ACTION ITEM: Apart from the images, repeat the data below exactly as written.

Screenshot and code edit data
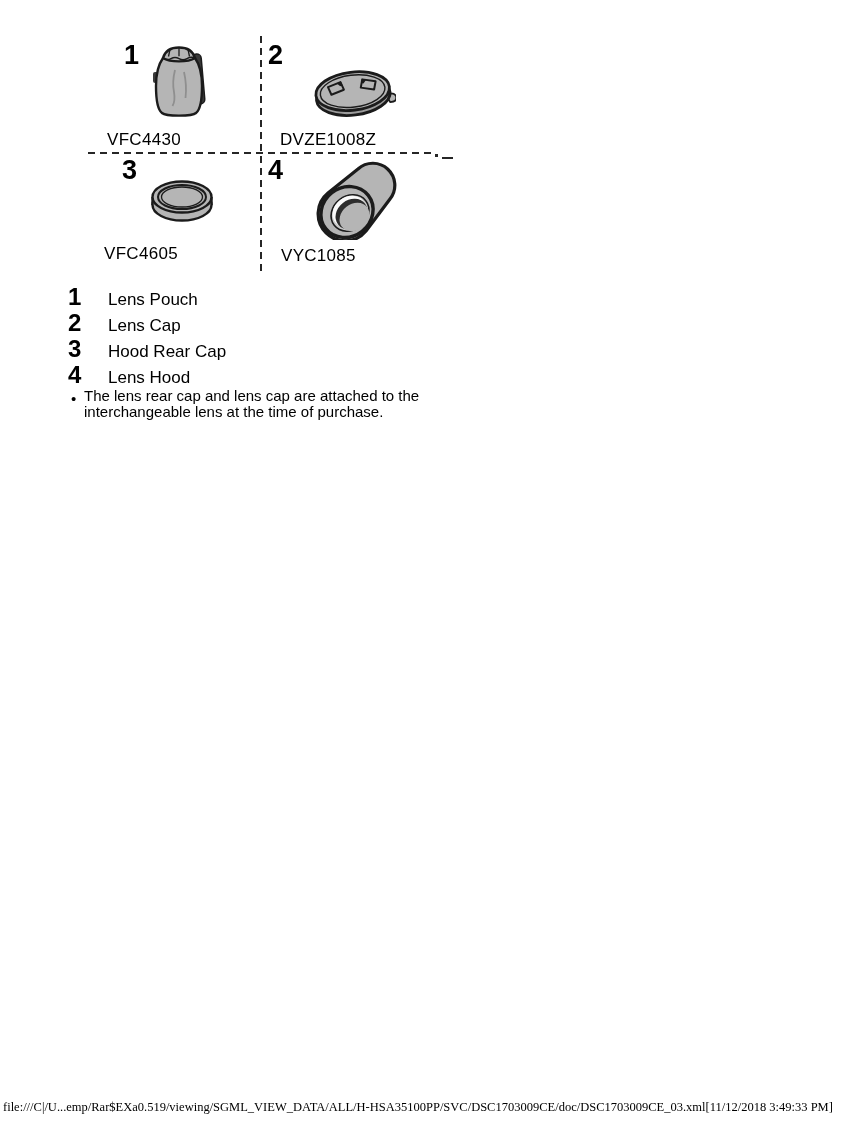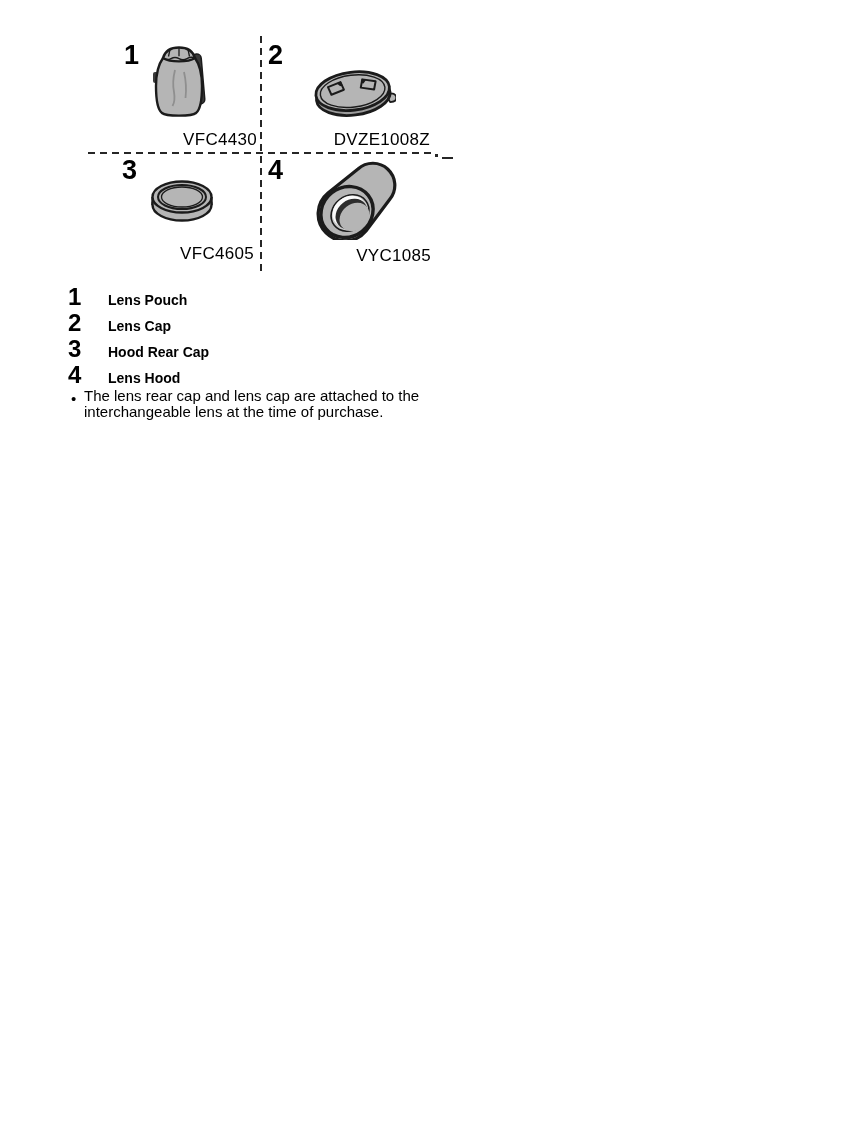"VFC4430" .q-code { text-align: right -> left }
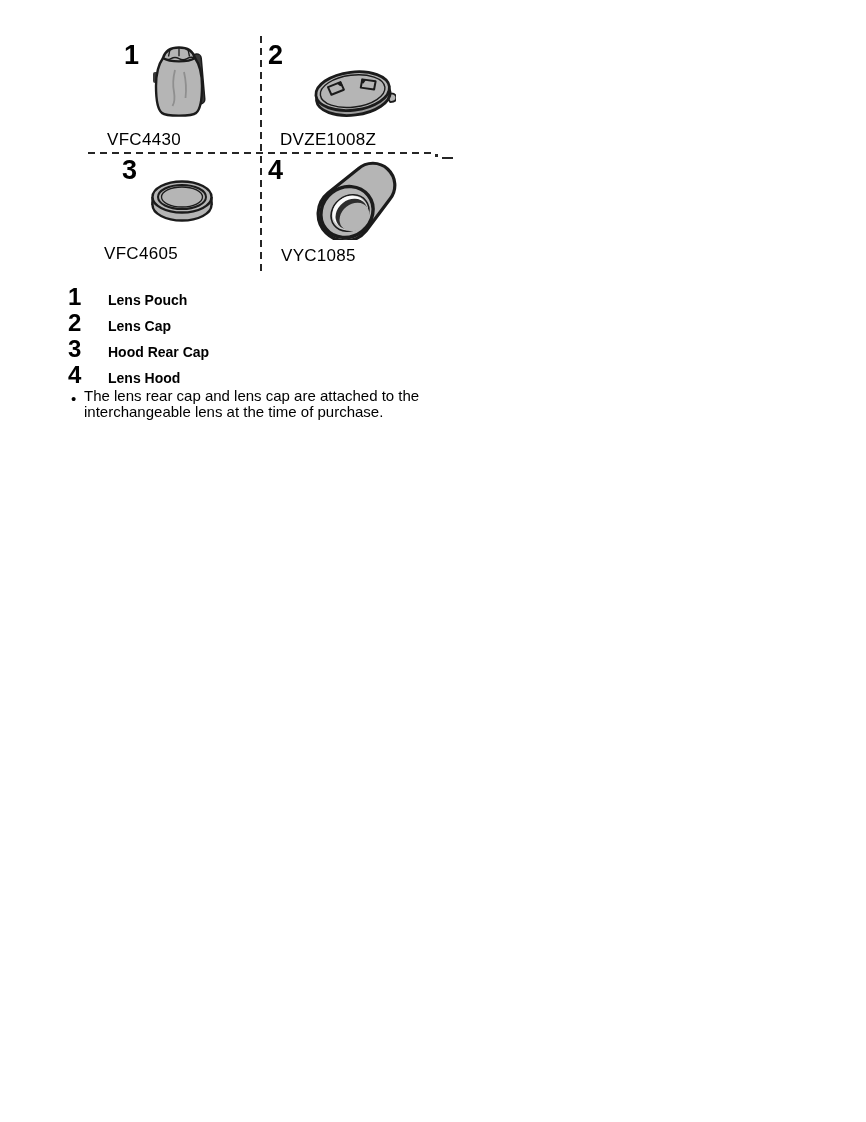"Lens Pouch" .legend-label { font-size: 14px -> 17px; font-weight: bold -> none }
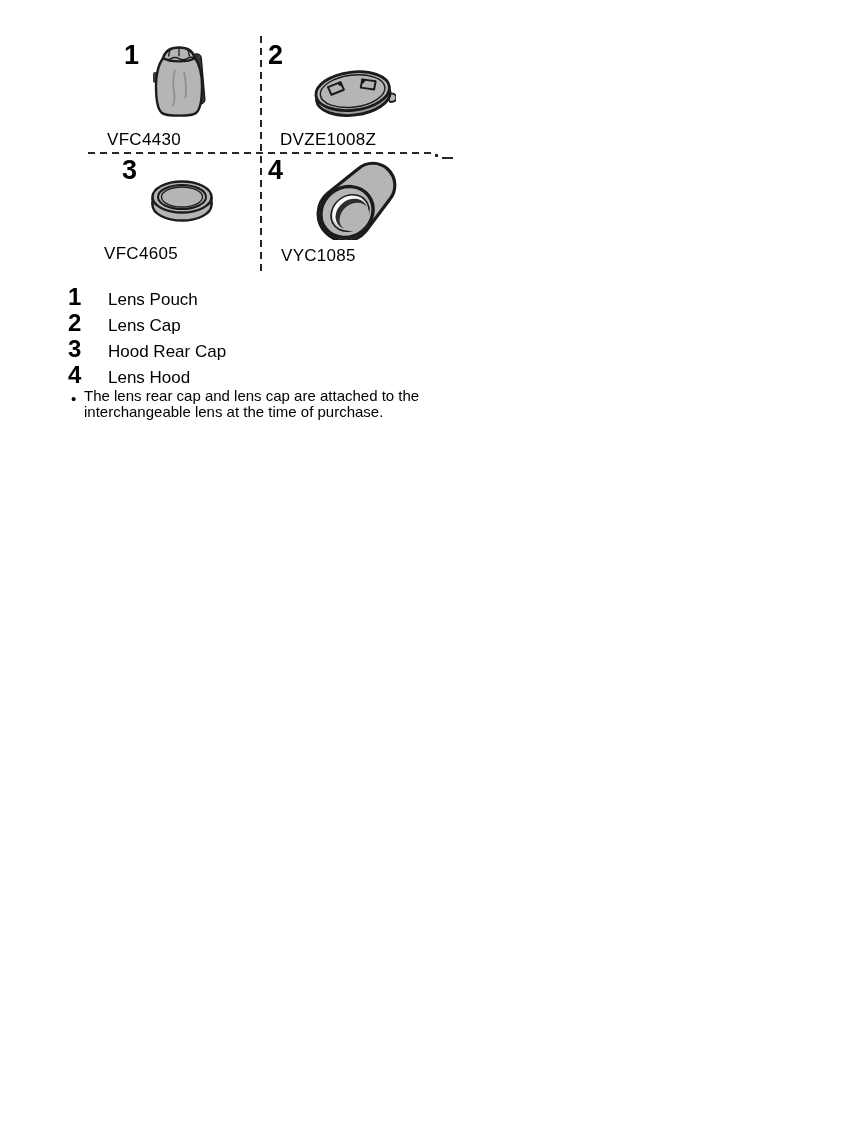"file:///C|/U...emp/Rar$EXa0.519/viewing/" div.footer-path { html: none -> <div>file:///C|/U...emp/Rar$EXa0.519/viewing/SGML_VIEW_DATA/ALL/H-HSA35100PP/SVC/DSC1703009CE/doc/DSC1703009CE_03.xml[11/12/2018 3:49:33 PM]</div> }
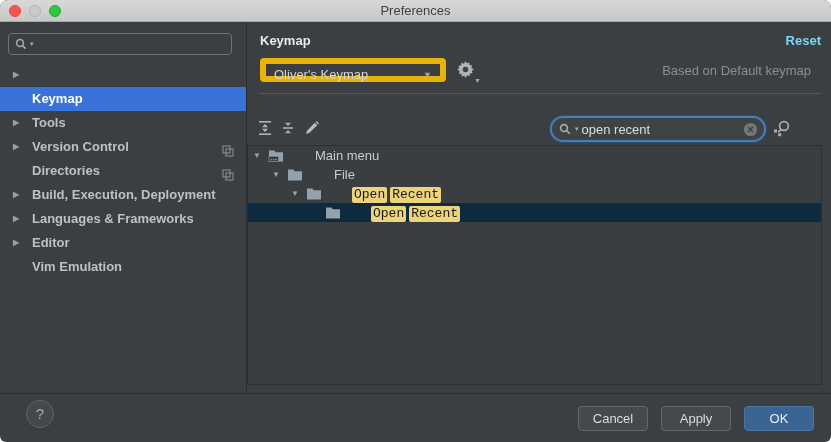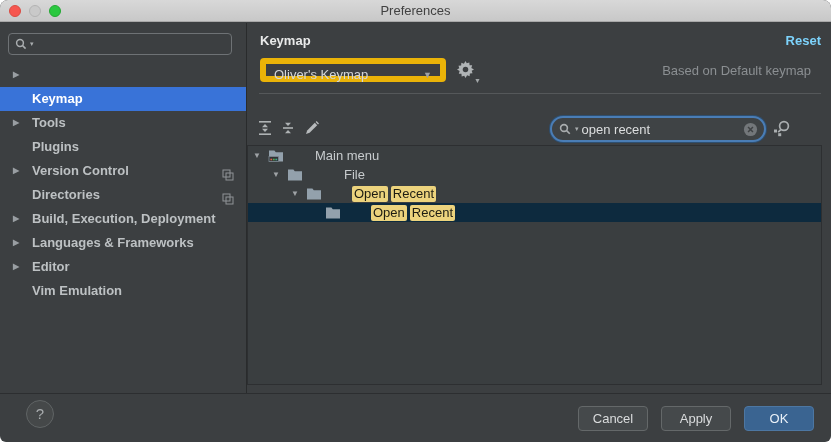"Plugins" div.nav-item { html: <div> <span>Plugins</span> </div> -> none }
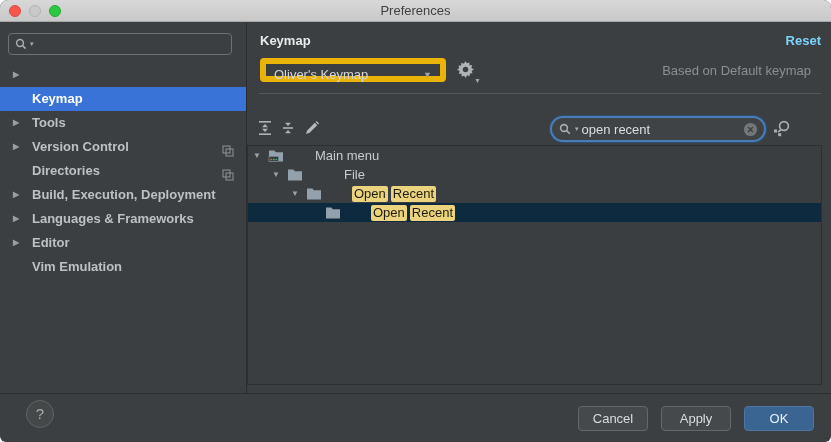"File" span.t-label { left: 72px -> 62px }
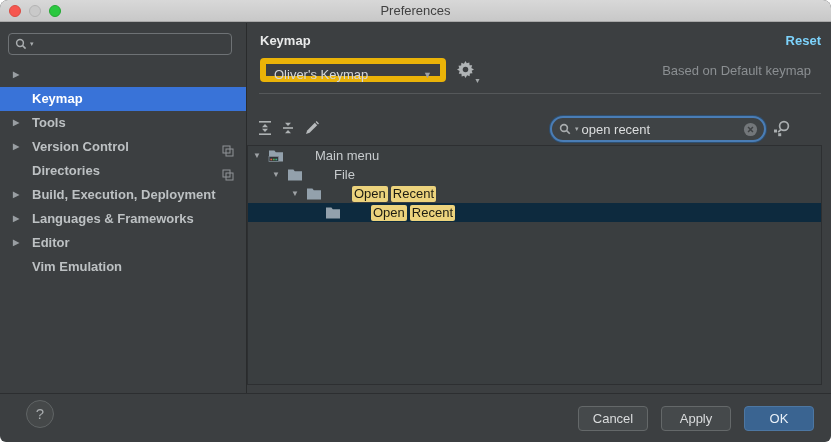"Open" .hl { font-family: none -> Liberation Mono, monospace }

YOUR SOLUTION:
"VFC4430" .q-code { text-align: right -> left }
"Lens Pouch" .legend-label { font-size: 14px -> 17px; font-weight: bold -> none }
"file:///C|/U...emp/Rar$EXa0.519/viewing/" div.footer-path { html: none -> <div>file:///C|/U...emp/Rar$EXa0.519/viewing/SGML_VIEW_DATA/ALL/H-HSA35100PP/SVC/DSC1703009CE/doc/DSC1703009CE_03.xml[11/12/2018 3:49:33 PM]</div> }
"Plugins" div.nav-item { html: <div> <span>Plugins</span> </div> -> none }
"File" span.t-label { left: 72px -> 62px }
"Open" .hl { font-family: none -> Liberation Mono, monospace }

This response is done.